Ведь мы, нормальные, все время пытаемся как-то нормально устроиться, быть как все (или “не как все”, какая разница), быть не хуже других. Мы – просто наши отражения в глазах других, в них мы ищем опору, в них мы ищем “добро и зло”, ищем свое место – и сами строим свою тюрьму из того, “что люди скажут”. Запихиваем свои скелеты в шкафы, а шкафы старательные красим – пока окончательно не потеряем себя, превратившись в сплошные шкафы со скелетами, в “гробы с мертвыми костями”. «Так говорит Господь: проклят человек, который надеется на человека и плоть делает своею опорою, и которого сердце удаляется от Господа» (Иеремия 17:5).

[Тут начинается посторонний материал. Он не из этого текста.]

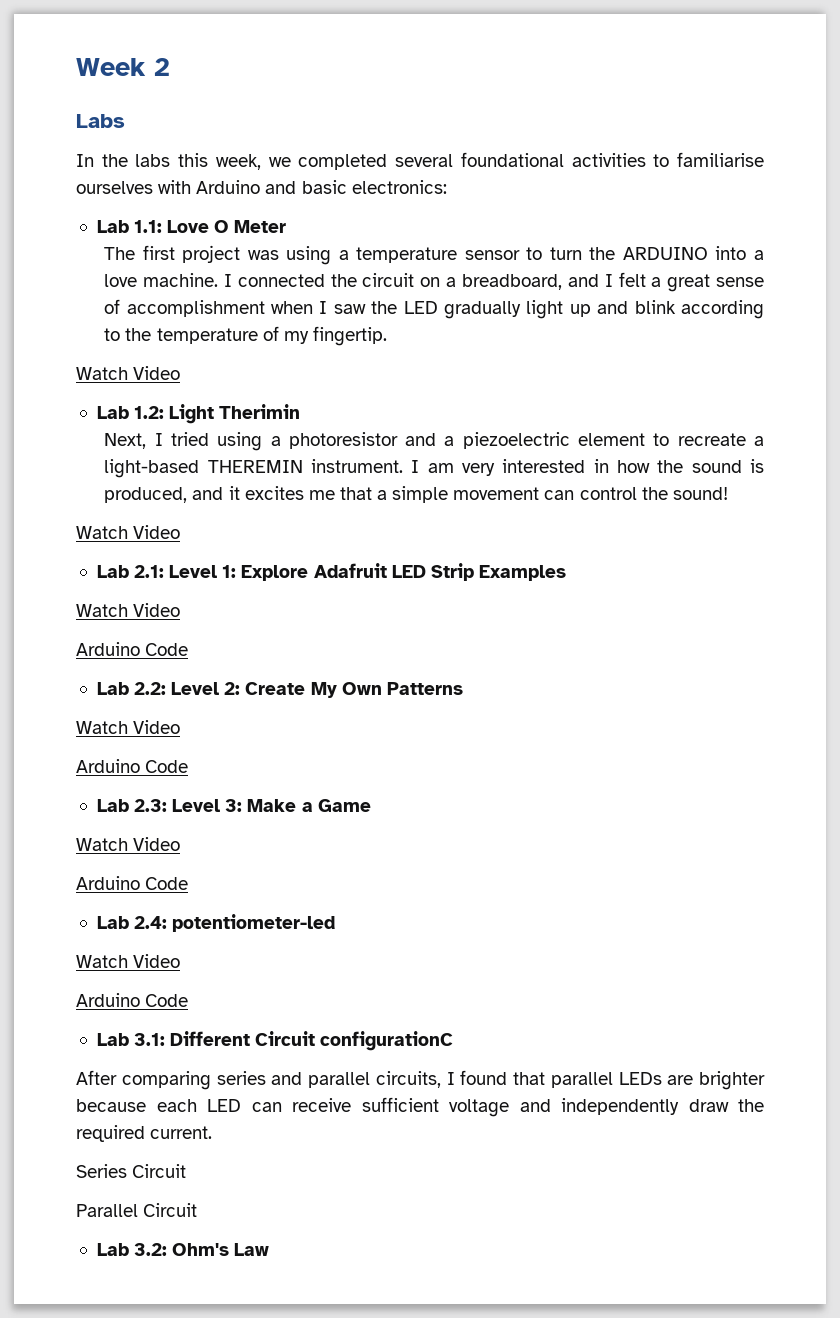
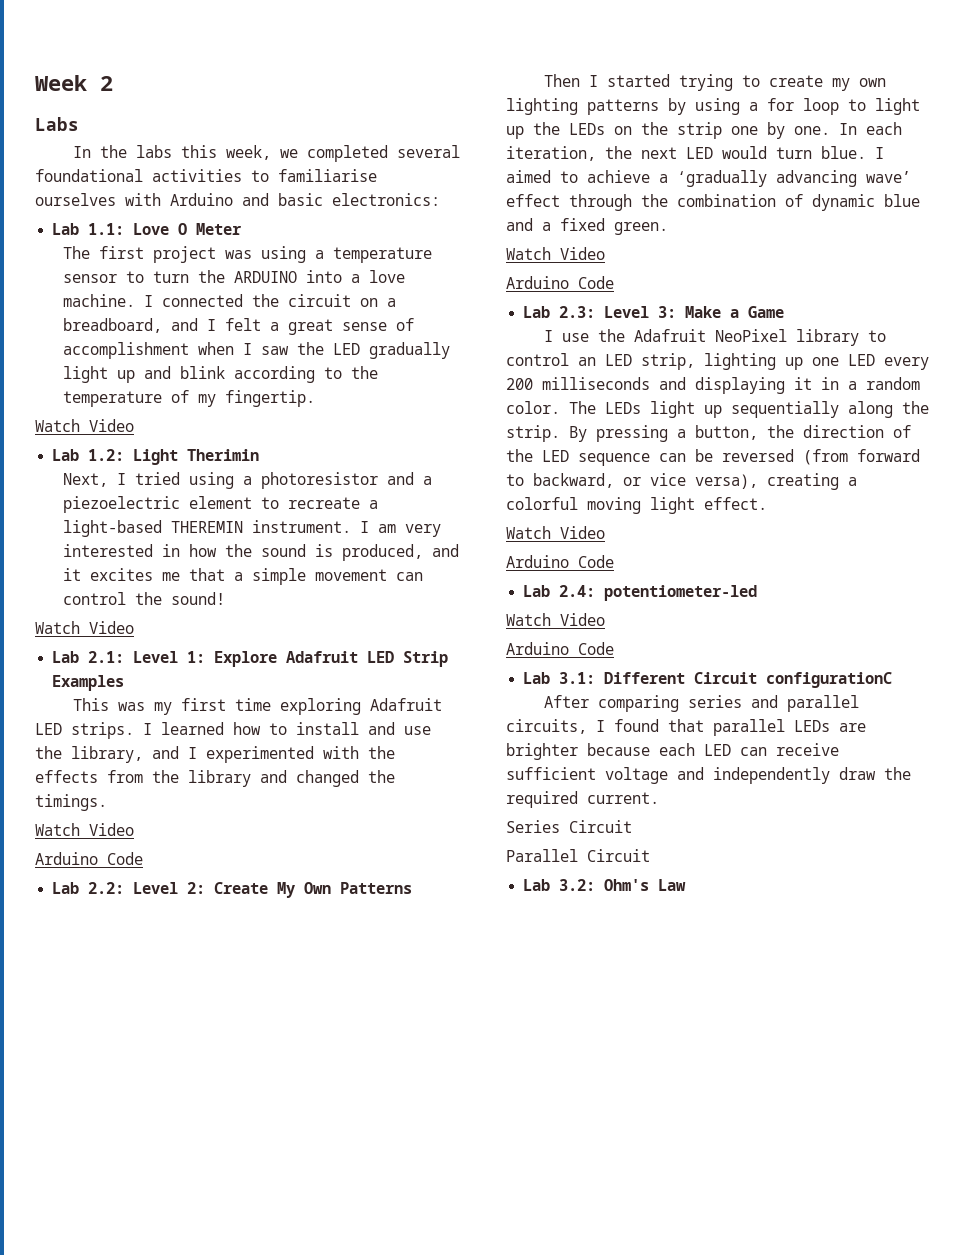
+ This was my first time exploring Adafruit LED strips. I learned how to install and use the library, and I experimented with the effects from the library and changed the timings.
+ Then I started trying to create my own lighting patterns by using a for loop to light up the LEDs on the strip one by one. In each iteration, the next LED would turn blue. I aimed to achieve a ‘gradually advancing wave’ effect through the combination of dynamic blue and a fixed green.
+ I use the Adafruit NeoPixel library to control an LED strip, lighting up one LED every 200 milliseconds and displaying it in a random color. The LEDs light up sequentially along the strip. By pressing a button, the direction of the LED sequence can be reversed (from forward to backward, or vice versa), creating a colorful moving light effect.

Но “ненормальные” – инвалиды, нищие, бездомные – вытолкнуты за пределы социума в пустоту. Ничего хорошего люди не скажут, скажут только “боженька наказал” или “самивиноваты”. Они больше не могут “надеяться на человека”, и им остается только надеяться на Бога. Страдающие, надломленные и одинокие – они стоят лицом к лицу с болью, с бездной, с отчаянием. У них все скелеты из шкафов вываливаются, все маски с них сползают, они страдают неприлично и антиобщественно, и “хорошие люди” с негодованием и отвращением отворачиваются. Но часто те, кому не на кого больше надеяться, на ком общество поставило крест, вдруг встречают чудо, и “являются на них дела Божьи”.
На сайте, посвященном полноценной жизни людей с инвалидностью, я увидела замечательную формулировку: “Мы руководствуемся философией Экстрабилити (от англ. «extra», «сверх» и «ability», «способность») — мы считаем, что люди с инвалидностью, которые смогли адаптироваться к своему физическому статусу и вернуться к жизни в обществе, активизировали особые внутренние возможности, скрытые в каждом человеке”.
“Надломленные трости” становятся сверхчеловеками и обретают сверхспособности – нет, не прожигать стены взглядом – кому это надо? – а сверхспособности, которые пригодились бы каждому из нас: вытаскивать себя за волосы из болота жизненных обстоятельств и из собственной “тюрьмы разума”.
Люди, в нашем понимании, “с ограниченными возможностями”, становятся “экстра-людьми” и могут жить более счастливо и полно, чем те, кто физически полностью здоров. А здоровые люди, с руками, с ногами, наоборот, загоняют себя в клетку социальных и психологических ограничений вроде “не могу уйти с этой мерзкой работы, другую в нашем городе все равно не найти”, или “ну и что, что он не женится, пусть так, а то вообще одна останусь”.
Люди добровольно калечат свою жизнь, и им тоже ой как нужно исцеление через “дела Божьи”, чтобы почувствовать себя людьми с неограниченными возможностями для счастья.